- Golbahar-e Yusefabad Location within Iran
- Coordinates: 33°10′53″N 49°40′28″E﻿ / ﻿33.18139°N 49.67444°E
- Country: Iran
- Province: Lorestan
- County: Aligudarz
- District: Borborud-e Gharbi
- Rural District: Cheshmeh Par

Population (2016)
- • Total: 170
- Time zone: UTC+3:30 (IRST)

= Golbahar-e Yusefabad =

Village in Lorestan province, Iran

Golbahar-e Yusefabad (گل بهاريوسف اباد) (Note: Also romanized as Golbahār-e Yūsefābād) is a village in Cheshmeh Par Rural District of Borborud-e Gharbi District in Aligudarz County, Lorestan province, Iran.

==Demographics==
===Population===
At the time of the 2006 National Census, the village's population was 187 in 43 households, when it was in Borborud-e Gharbi Rural District of the Central District.

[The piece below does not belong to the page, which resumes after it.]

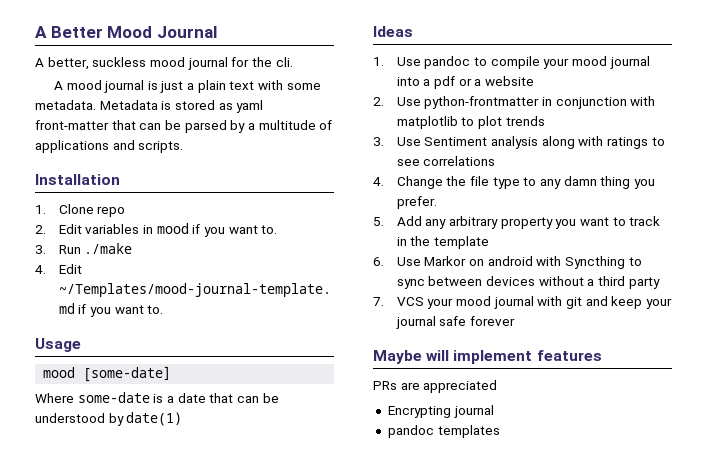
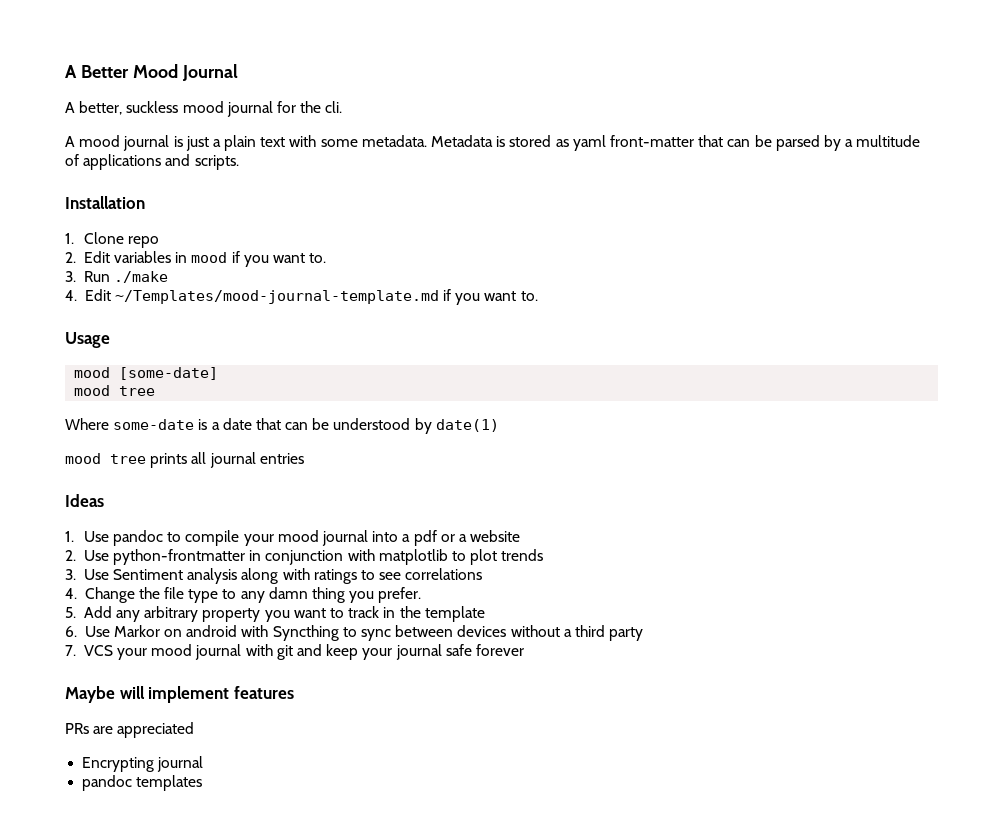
(172, 374) none -> [74,385,156,396] // mood tree
(183, 419) none -> [65,452,304,468] // mood tree prints all journal entries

The following census in 2011 counted 181 people in 49 households. The 2016 census measured the population of the village as 170 people in 54 households, by which time the rural district had been separated from the district in the formation of Borborud-e Gharbi District. Golbahar-e Yusefabad was transferred to Cheshmeh Par Rural District created in the new district.